After winning a junior tennis prize at Wimbledon he went out to work as a salesman for coat manufacturer Andre Peters and French fashion brand Louis Féraud.
Finally in 1972 he went out on his own founding French Connection. Later, in 1978 he hired designer Nicole Farhi to lead the company’s design studio. They later had a child together and remained business partners in what became the Nicole Farhi label, even after their personal relationship came to an end.

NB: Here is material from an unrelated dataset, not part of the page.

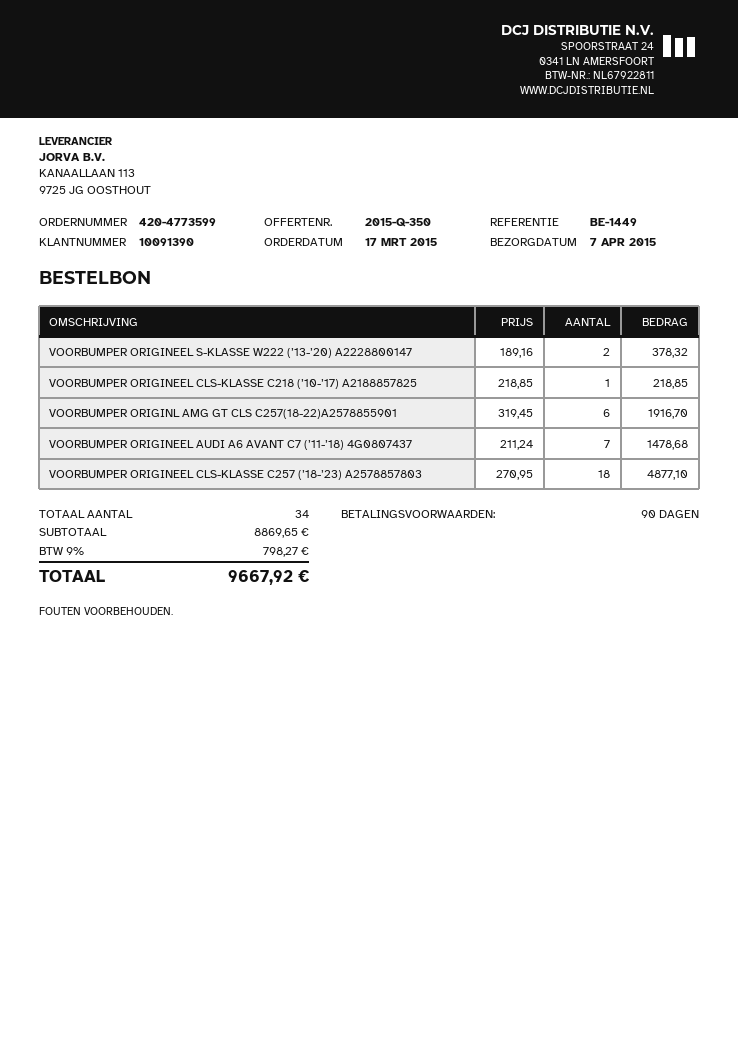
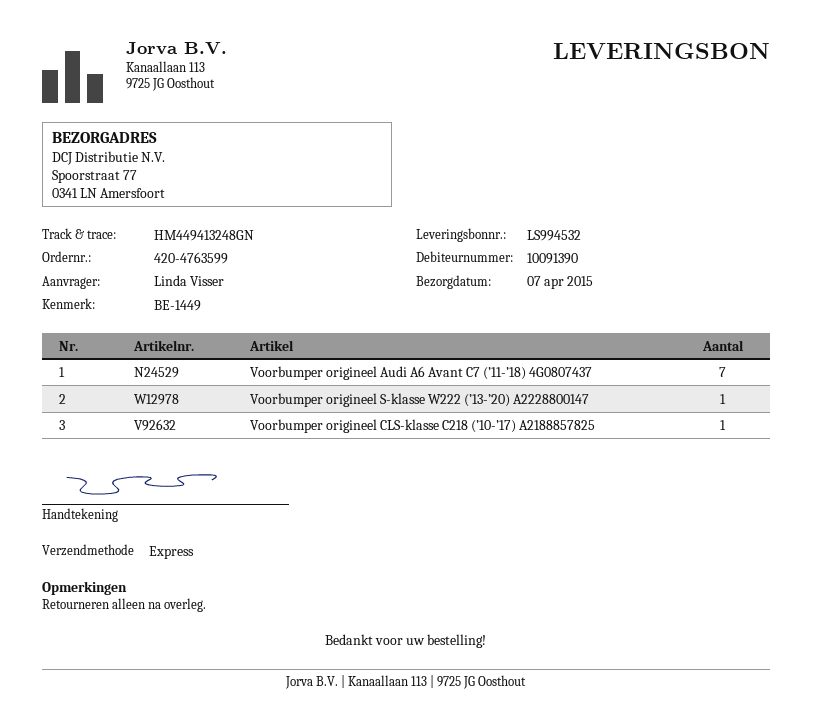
order number: 420-4773599 -> 420-4763599
VOORBUMPER ORIGINEEL S-KLASSE W222 (’13-’20) A2228800147: 2 -> 1
VOORBUMPER ORIGINL AMG GT CLS C257(18-22)A2578855901: 6 -> none
VOORBUMPER ORIGINEEL CLS-KLASSE C257 (’18-’23) A2578857803: 18 -> none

By the late 1980’s the company was already in trouble going corporate and taking its eye of the ball in its operations. In a mea culpa with a local English newspaper, the Evening Standard, Marks was later to say he had been naïve, “I got too wrapped up with the City and merchant bankers.” Then Marks took control of the direction of French Connection again in 1991, taking a cue from Benetton and radically changing its image with the famous ‘FCUK’ advertising campaign ten years later.
Today the French Connection brand operates in 30 countries and Stephen Marks other business interests include the clothing and clothing/homewear brands Great Plains and Toast
As a keen tennis player Marks is a member of the All-England Club, which is centred at Wimbledon itself. Recognizing the inevitable snobbishness of the place, he has funded alternative ways for young kids to become tennis players, helping to establish tennis academies in the UK and Israel specifically to develop talented young players.
Current British Number 1 female tennis player Laura Robson was an early beneficiary of his Dukes Meadows academy in London. On the side, too, and maybe as a tax write off, Marks invests in film productions.